D’autre part, les explications les plus récentes reposent sur les situations qui permettent les

productions à rendements croissants et sur la combinaison des externalités avec les coûts de

transaction, car toutes deux décrivent des phénomènes cumulatifs. Cette diversité nous fait

revenir sur la logique qui conduit à la concentration urbaine et à ses limites à partir des notions

d’économies et déséconomies d’agglomération. Ce concept très répandu est assez mal défini et

recouvre un ensemble variable de notions. On dit qu’il y a économies d’agglomération quand

les bénéfices retirés par une entreprise du fait d’être localisée proche d’autres entreprises

augmentent avec le nombre d’entreprises localisées au même endroit.

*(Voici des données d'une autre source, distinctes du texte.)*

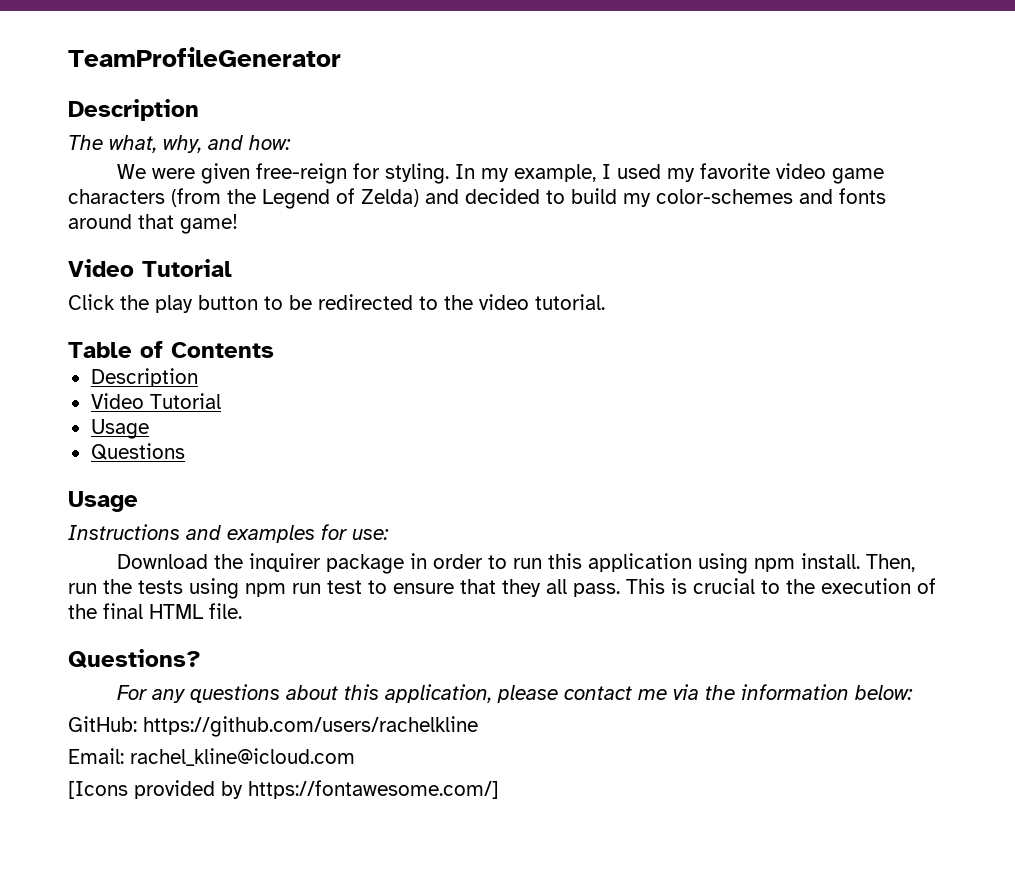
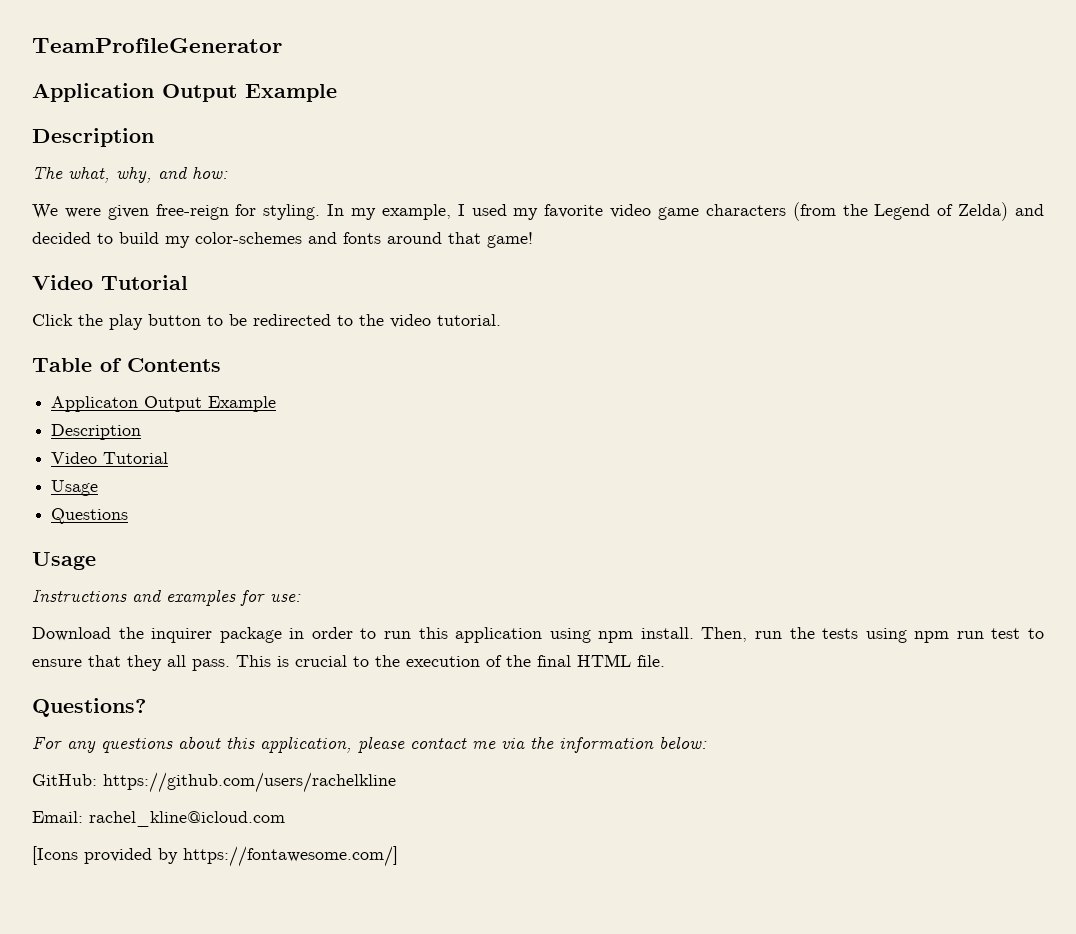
(341, 57) none -> [32,83,337,102] // Application Output Example
(274, 350) none -> [51,396,277,412] // Applicaton Output Example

Les économies d’agglomération ont deux sources historiques : l’économie externe de Marshall,

et la théorie de la localisation de Weber. Ce sont alors des économies d’échelle externes à

l’entreprise, ou internes à une ville ou une région. Elles se décomposent en deux catégories :

des économies marshalliennes de localisation qui s’agissent d’effets externes liés à la

différenciation des activités, à la spécialisation intra-industrielle, à la formation d’une main

d’œuvre locale, aux facilités de transmission des informations et des innovations ; des

économies d’urbanisation, externes à l’entreprise, mais aussi au secteur industriel, qui résultent

de la taille de l’agglomération, soit la concentration de la population, infrastructures, présence

de services aux entreprises.

En résumé, l’espace n’est pas neutre du point de vue de la répartition de ces économies

d’agglomération. On peut préciser dans les économies d’agglomération tous les facteurs de

localisation des entreprises qui conduisent à l’agglomération : principe de différenciation

minimale de Hotelling, mécanismes de concurrence spatiale avec produits différenciés où le

consommateur ira chercher plus loin (dans une grande agglomération) le produit désiré,

externalités de communication, externalités d’information, effets de Krugman (offre de

diversité, largeur du marché du travail), effets de l’intégration internationale via la baisse des

coûts de transaction, rendements croissants d’adoption. En fait la quasi-totalité des travaux en

économie spatiale a conduit à soutenir l’agglomération. Par contre, au niveau

macro-économique, on n’a pas vu une telle convergence. Les explications des tendances centrifuges

sont extrêmement restreintes : facteurs immobiles comme les matières premières ou certains

segments de l’emploi, prix du foncier qui explosent, diffusion des savoir-faire. On souligne

aussi les externalités négatives liées à l’agglomération, les effets de congestion et nuisances

diverses.

D’ailleurs, il est nécessaire de souligner l’importance du mécanisme des rendements croissants

qui décrivent assez bien les mécanismes de l’agglomération. On dit qu’une fonction de

production est à rendements croissants quand l’augmentation de la production est toujours plus

que proportionnelle à celle des facteurs engagés. Le principe essentiel de ces modèles est que

la différenciation des produits ou des facteurs de production est un facteur d’agglomération, et

qu’une baisse des coûts de transport produit une agglomération cumulative. L’hypothèse de

base est celle d’une concurrence imparfaite où la dépendance entre l’offre et la demande

(indépendantes dans la concurrence parfaite) produit des externalités pécuniaires. Dans ce

modèle à causalité circulaire présenté par Krugman (1991), quand une nouvelle entreprise

s’agglomère aux précédentes, la baisse des coûts des entreprises (externalités de réseau) et la

diversification accrue (avec le coût du transport payé par les acheteurs) conduit à des prix plus

bas qui augmentent le revenu réel des travailleurs relativement à une autre région (effet aval) :

de nouveaux consommateurs migrent donc, augmentant la demande qui attire de nouveaux

producteurs (effet amont) etc. On peut ainsi expliquer des phénomènes cumulatifs de

concentrations géographiques liés aux révolutions industrielles, qui ont permis l’apparition des

zones économiques spéciales en Chine depuis les réformes économiques dès les années 1980.